Las investigaciones realizadas en Cuba no permiten caracterizar, en toda
su magnitud y complejidad, el proceso de deconstrucción de los roles
tradicionales de género, según Alberta Durán. Para la investigadora,
"ante el conflicto que se deriva de la presencia de enojo o ira en la
pareja, surgen vivencias emocionales negativas o, al menos,
desestabilizadoras. Muchas mujeres aumentan el nivel de subordinación, y
una buena parte se acoge al miedo; son pocas las que brindan soluciones
constructivas y desde la igualdad de derechos, contadas las que desafían
al hombre, pero lo hacen desde el irrespeto, lo cual resulta también
inadecuado como respuesta".

En cuanto al tema del machismo, Patricia Gazmuri recuerda que aunque en
el último censo la mujer cubana ha ganado un espacio significativo como
jefa de hogar, "sin embargo, en el espacio público ha habido una
disminución de la representación femenina a medida que se asciende en el
nivel de jerarquía. Del total de mujeres empleadas solo el 6,1 %
ocupaban cargos de dirección al cierre del 2006".

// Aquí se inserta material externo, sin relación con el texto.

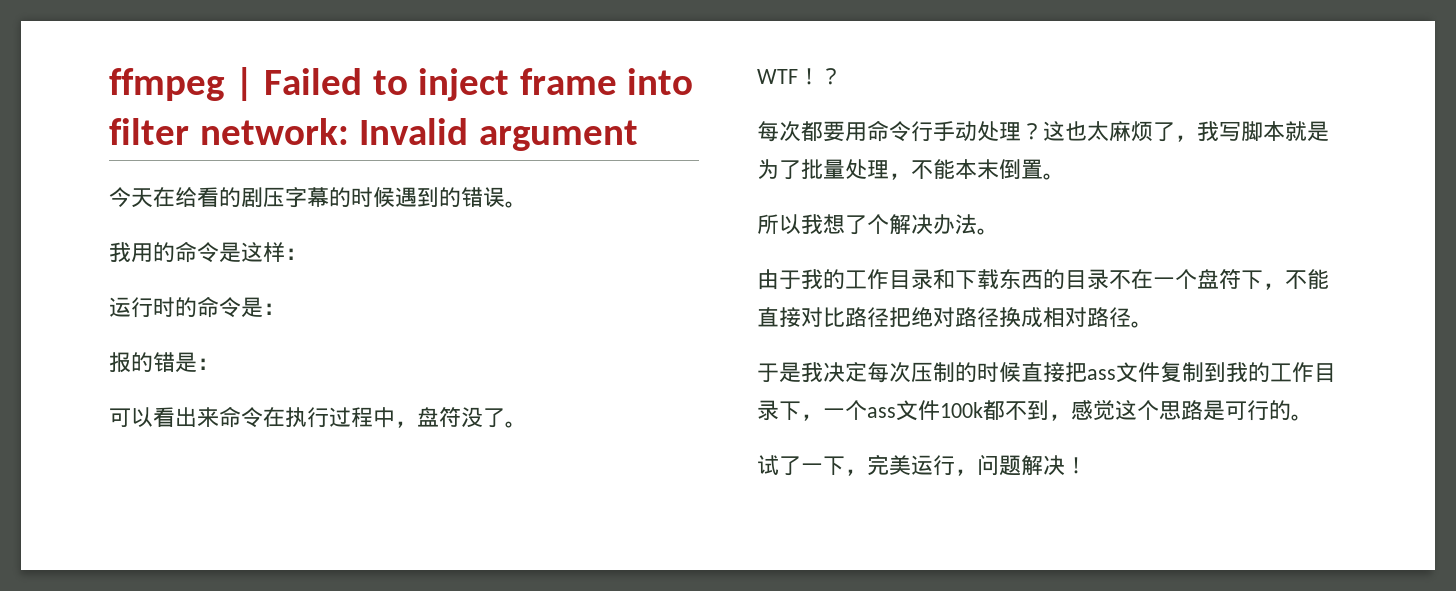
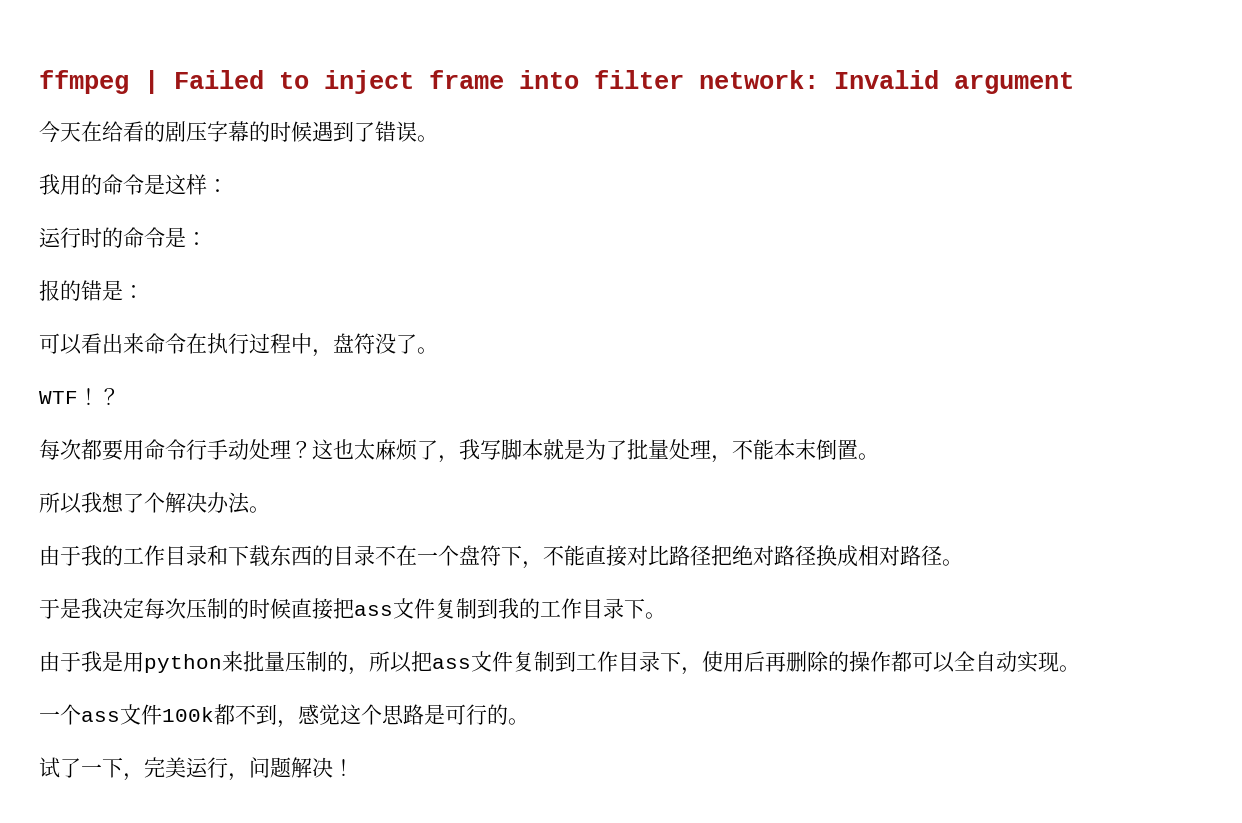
[439,187,461,207] 的 -> [354,122,375,142] 了
[801,414,823,421] ， -> [645,612,666,619] [39,651,1080,675] 。 // 由于我是用python来批量压制的，所以把ass文件复制到工作目录下，使用后再删除的操作都可以全自动实现。 //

En el último decenio en Cuba se ha disparado la desintegración familiar,
esto es evidente en la disminución del tamaño medio de los hogares,
asociado a la reducción de los niveles de fecundidad y la crisis; han
crecido los hogares unipersonales –integrados básicamente por ancianos–;
aumentaron los divorcios y separaciones. Aunque el gobierno cubano
propugna la diversidad como una de las características básicas de la
composición familiar cubana contemporánea, lo cierto es que en los
últimos tiempos han ido cobrando fuerza otros tipos de arreglos
familiares a la concepción tradicional: las familias monoparentales, y
reconstituidas, así como variantes de uniones conyugales sin convivencia
de la pareja.

También se hace común un núcleo familiar aun no reconocido desde el
punto de vista jurídico (e invisible desde el punto de vista
estadístico): el que componen las parejas homosexuales de uno u otro
sexo. Por lo que el Código de Familia y los amagos de apertura de
Mariela Castro en este tema aún tienen un largo camino por recorrer.